阶段定位 | Stage: 第二阶段 — PyTorch 与训练系统 预计学时 | Duration: 6~8 小时
---
学习目标 | Learning Objectives
中文:
- 完整手写一个训练循环(forward → loss → backward → step → zero_grad)
- 理解每个步骤的精确含义和数据流
- 掌握训练/验证/测试的划分和数据流
- 能够独立搭建一个完整的训练 pipeline
English:
- Write a complete training loop by hand (forward → loss → backward → step → zero_grad)
- Understand the exact meaning and data flow of each step
- Master train/validation/test split and data flow
- Be able to independently build a complete training pipeline
---
9.1 训练循环的五个核心步骤 | Five Core Steps of Training Loop
中文解释
for each batch:
1. forward: 模型预测 → 输出 logits
2. loss: 计算预测与真实的差距
3. backward: 计算梯度(反向传播)
4. step: 用梯度更新参数
5. zero_grad: 清零梯度(为下一轮准备)English Explanation
for each batch:
1. forward: Model prediction → output logits
2. loss: Compute gap between prediction and ground truth
3. backward: Compute gradients (backpropagation)

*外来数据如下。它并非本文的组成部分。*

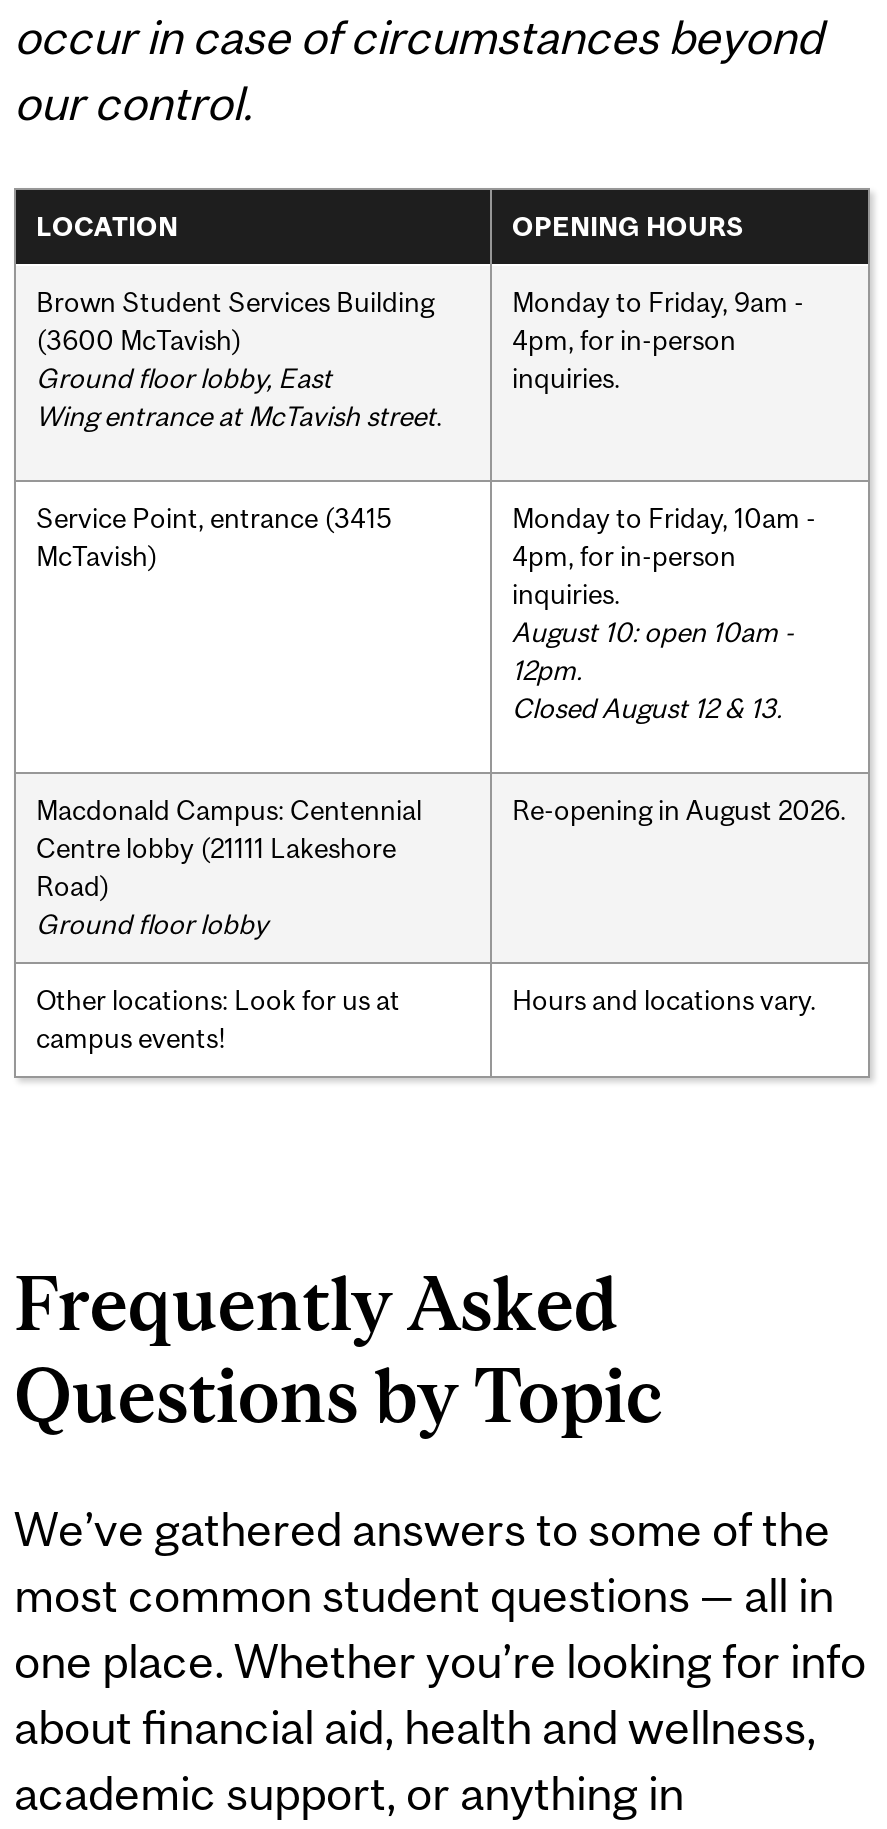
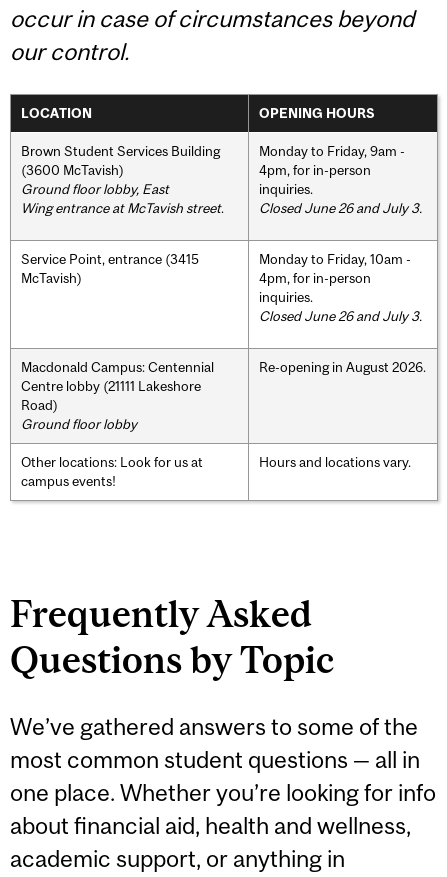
none -> [259,200,422,216] Closed June 26 and July 3.
[512,615,794,723] August 10: open 10am - | 12pm. | Closed August 12 & 13. -> [259,308,422,324] Closed June 26 and July 3.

4. step: Update parameters using gradients
5. zero_grad: Clear gradients (prepare for next round)代码案例:最简训练循环 | Code Example: Minimal Training Loop
import torch
import torch.nn as nn
import torch.optim as optim
# 1. 定义模型 | Define model
model = nn.Linear(10, 2) # 输入10维,输出2维 | Input 10-dim, output 2-dim
# 2. 定义损失函数 | Define loss function
criterion = nn.CrossEntropyLoss()
# 3. 定义优化器 | Define optimizer
optimizer = optim.Adam(model.parameters(), lr=1e-3)
# 模拟数据 | Simulated data
batch_size = 4
X = torch.randn(batch_size, 10) # 4个样本,每个10维 | 4 samples, 10 dims
y = torch.randint(0, 2, (batch_size,)) # 二分类标签 | Binary classification labels
# ========== 训练循环 | Training Loop ==========
num_epochs = 5
for epoch in range(num_epochs):
# ---- Step 5: 清零梯度(放这里或循环开头)| Clear gradients ----
optimizer.zero_grad()
# ---- Step 1: 前向传播 | Forward pass ----
logits = model(X) # (4, 2)
# ---- Step 2: 计算损失 | Compute loss ----
loss = criterion(logits, y)
# ---- Step 3: 反向传播 | Backward pass ----
loss.backward()
# ---- Step 4: 更新参数 | Update parameters ----
optimizer.step()
print(f"Epoch {epoch}: loss = {loss.item():.4f}")---
9.2 完整训练 Pipeline | Complete Training Pipeline
代码案例 | Code Example
import torch
import torch.nn as nn
import torch.optim as optim
from torch.utils.data import DataLoader, TensorDataset
# ========== 1. 数据准备 | Data Preparation ==========
def prepare_data():
"""准备训练/验证/测试数据 | Prepare train/val/test data"""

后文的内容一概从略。